У нас что, немалая общага девятиэтажная, и в ней ни одного гидрокинетика или кого-то подобного?! Ну охренеть теперь!
— Ты зачем посуду хватаешь, чувырла безмозглая!! — заорал я на Салиновского, заглянув в комнату, — Шмотки и документы, и всё!!
— П-п-понял, — пробормотал тот, — Ты маску забыл!
Точно. Надо надеть. И сумки тащить мы не будем, ибо не дебилы!
— Шта? — аж проснулся окончательно блондин, глядя, как я выкидываю его и свои вещи в окно с четвертого этажа, — Ты…
— Я гений, знаю! — оборвал я его блеяние, — А теперь полотенце на рожу наверти и топай за мной!
На лестницах было столпотворение, паника и кашель. Не сколько потому, что было много народа в самом общежитии, сколько по причине дурости спасающихся. Несмотря на то, что технику безопасности вдалбливают всем еще в школе, молодые неосапианты вовсю демонстрировали склонность к воплям, хаотическому поведению и непреодолимой для себя и окружающих страсти по вытаскиванию крупногабаритного барахла. А теперь умножаем панику, дымищу, крики и немалые кондиции неогенов на самую обычную человеческую дурость. Итог? Народ мог бы спокойно спуститься по двум лестницам, расположенным в разных концах общаг, не так уж его, как оказалось, много здесь жило. Но попытки вытащить барахло чуть ли не в виде стиральных машин…

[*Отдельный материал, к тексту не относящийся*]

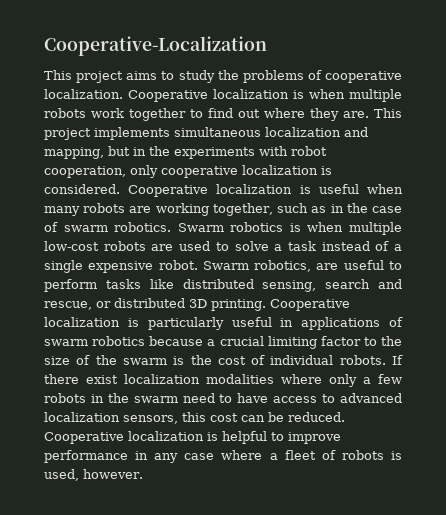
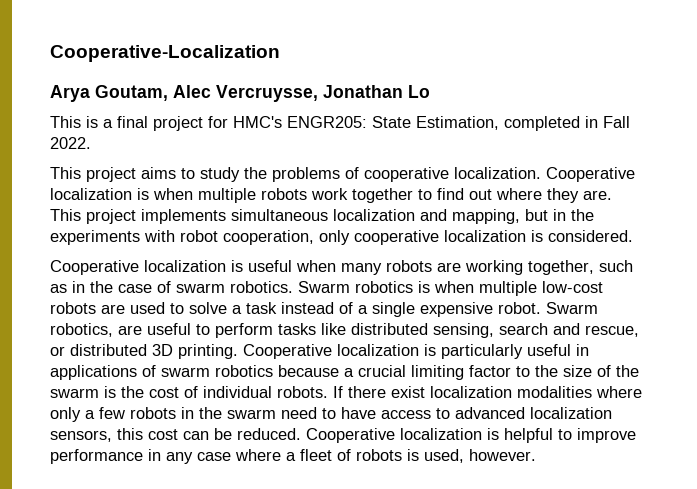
(267, 46) none -> [50,85,430,102] [50,116,630,131] [50,137,91,149] // Arya Goutam, Alec Vercruysse, Jonathan Lo // This is a final project for HMC's ENGR205: State Estimation, completed in Fall 2022.
(120, 189) none -> (633, 236) //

— Девчонки, сюда! — надрывался стоящий у окна парнишка в тонких подранных штанах, — Сумки кидаем! Минаев вас спустит! Девчонки! Кабаева, ну ты-то куда?! Как он тебя удержит, Кабаева?!!
— Пусть как хочет, так и держит! — рычал в ответ уверенный бас Кабаевой, целиком и полностью соответствующей своей фамилии. Даже сквозь дым и кашель я удивился феномену нажора юным организмом пропорций сидящей на хлебном месте тетки лет 40-ка.
Спускались мы сквозь заторы с огоньком. Весящего едва ли больше 45-ти кг Салиновского я тупо отправлял спускаться по перилам, как это делали с наиболее худенькими студентами, а сам протискивался вдоль стены, пользуясь уже собственной худобой, облагороженной немалым весом. Попутно даже выдернул тяжелую канистру, об которую народ спотыкался, и доволок с собой, задрав над головой. Раздающийся позади громогласный рёв нескольких парней, назначающих эту канистру наиболее святым и ценным, что есть в общаге, даже помог.
Только вот дыма наглотались неслабо.
Выскочив из общежития и отбежав от входа, я принялся жадно хватать свежий воздух, наконец-то получив возможность оценить происходящее. А оно происходило, как оказалось, масштабно — девятый и восьмой этаж немалого вытянутого здания пылали. Не одна-две комнаты, а этажи целиком! В бетонной-то коробке!